The adjective "unconscious" is used as defined by Robert Langs as the qualifier that specifies the meaning perceived by the Deep Unconscious System of the human mind (see Langs, 1984, 1988). It needs to be emphasized that both definitions, i.e., for "unconscious" and for "mother", have been operationalized by the two authors, respectively, by means of the underlying mental processes they describe as was discovered based on repetitive empirical observations within the context of known conditions determining the interaction. These known conditions are dependent and independent variables of the "frame" defined by Robert Langs as follows:
...a metaphor for the implicit and explicit ground rules of psychotherapy or psychoanalysis. The image implies that the ground rules create a basic hold for the therapeutic interaction, for both the patient and the therapist, and that they create a distinctive set of conditions within the frame that differentiate it, in actuality and functionally, from the conditions outside the frame. The metaphor requires, however, an appreciation for the human qualities of the frame and should not be used to develop an inanimate or overly rigid conception. (Langs, 1978, p.632; Langs 1980, p.526; Langs, 1981, pp.729-730.)
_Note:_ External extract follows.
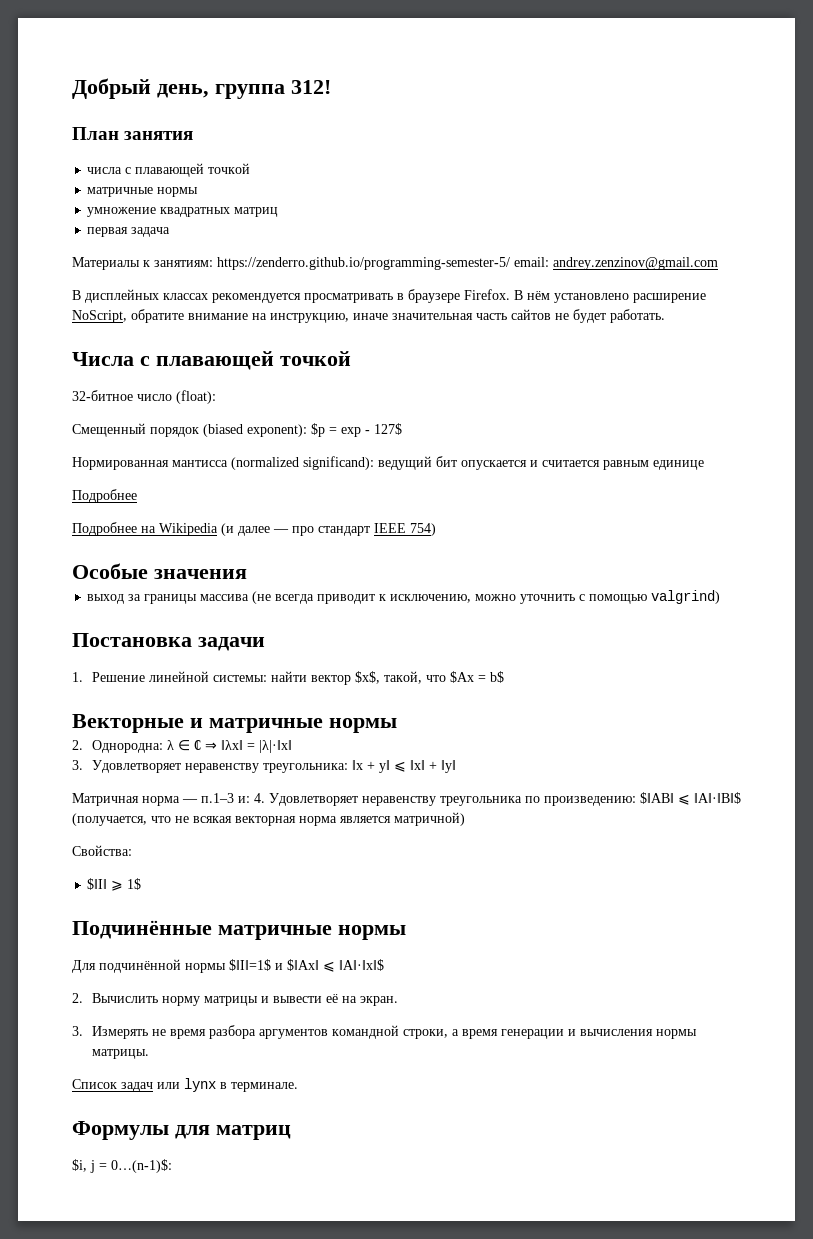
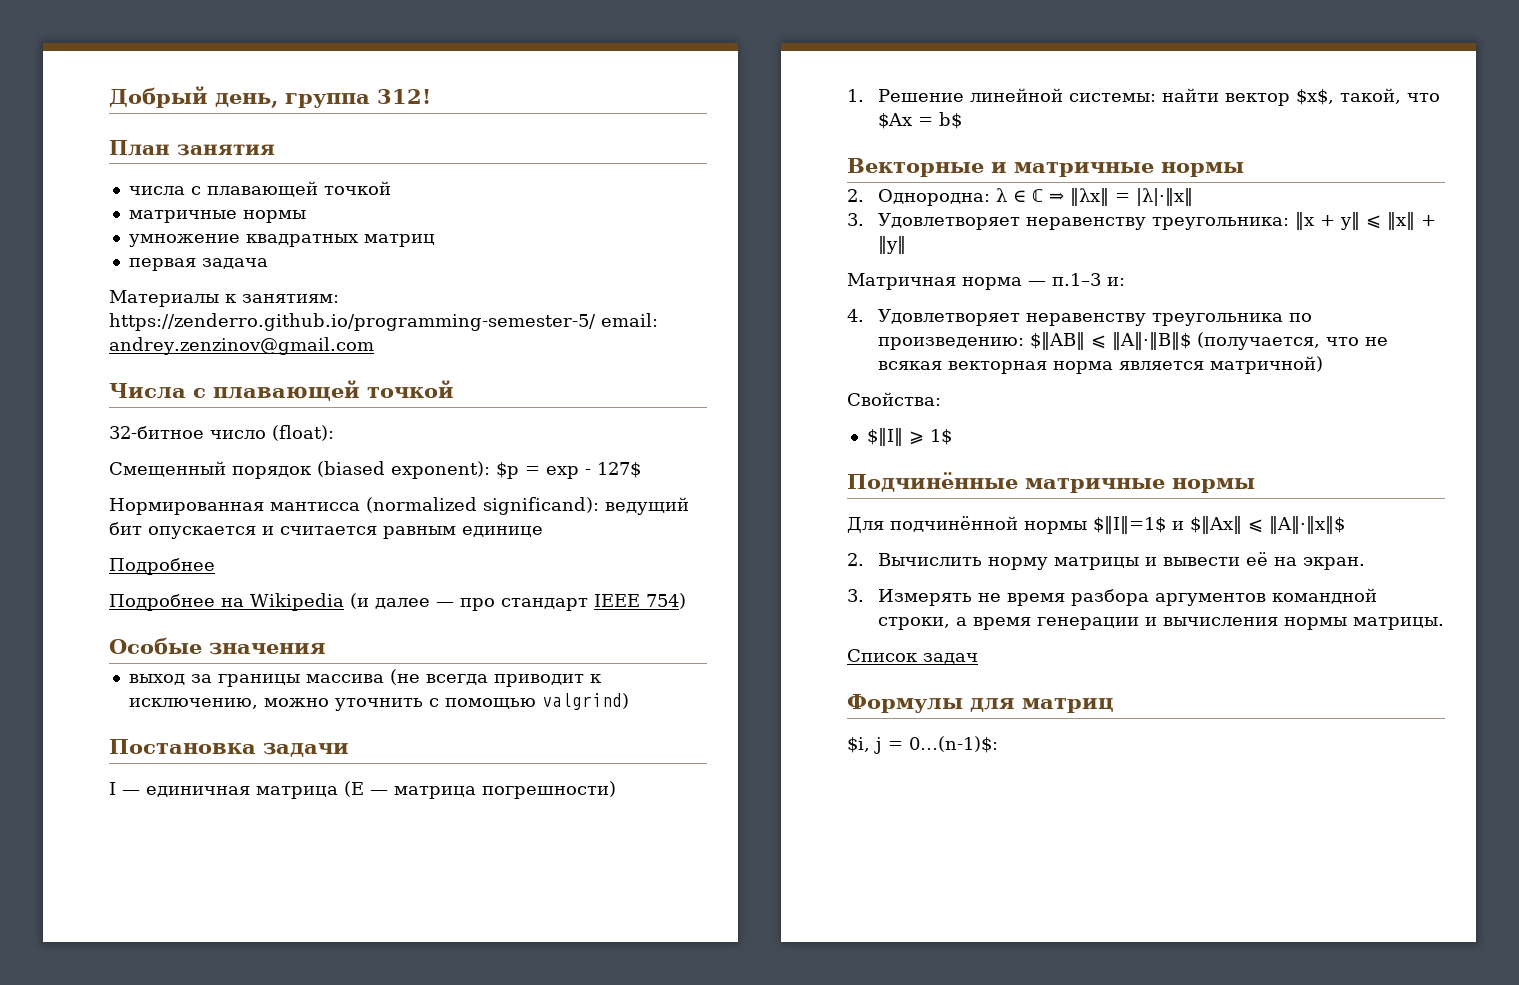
[72,289,706,303] [72,309,665,323] // В дисплейных классах рекомендуется просматривать в браузере Firefox. В нём установлено расширение NoScript, обратите внимание на инструкцию, иначе значительная часть сайтов не будет работать. -> (374, 346) none
(265, 644) none -> [109,781,616,799] // I — единичная матрица (E — матрица погрешности)
(250, 799) none -> (1125, 281) //
[157,1078,298,1092] или lynx в терминале. -> (978, 658) none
This paper is the first in a series under the conjunct title: The Communicative Psychoanalytic Theory of Human Development. The papers to follow will include discussions of the following topics that I consider not only directly relevant to the issues of human development but intertwined in a complex network of causal relationships:
(1) A theoretical study comparing the findings of my communicative investigation and theoretical propositions of developmental issues with the findings and developmental theories of other psychoanalytic schools;
(2) A discussion of the type and quality of data derived from the observation of pre-verbal and reluctantly verbal children, using communicative methodology for observation;
(3) A discussion of the process of data interpretation using communicative methodology for formulating hypotheses and interpretations of communicative data in pre-verbal children;
(4) A communicative methodology for the psychoanalytic investigation of child/mother interactions;
(5) A communicative theory of the development of unconscious perceptions in humans from birth on;
(6) A hypothesis of a causal relationships between the processes observed in children (age four and older) within the therapeutic interaction and the psychological processes observed in the same children in interactions with people outside of therapy in their daily lives;
(7) The empirically derived aspects of the child/mother "frame";
(8) A hypothesis explaining "repetition compulsion" by relating the type of interactions in infancy and in early childhood to the type of interactions in adults on the basis of the similarity of the "frame"; and
(9) A communicative theory of the development of the bi-personal "frame" from birth on as the foundation for the empirically derived ethics of any relationship with another human or non-human "object".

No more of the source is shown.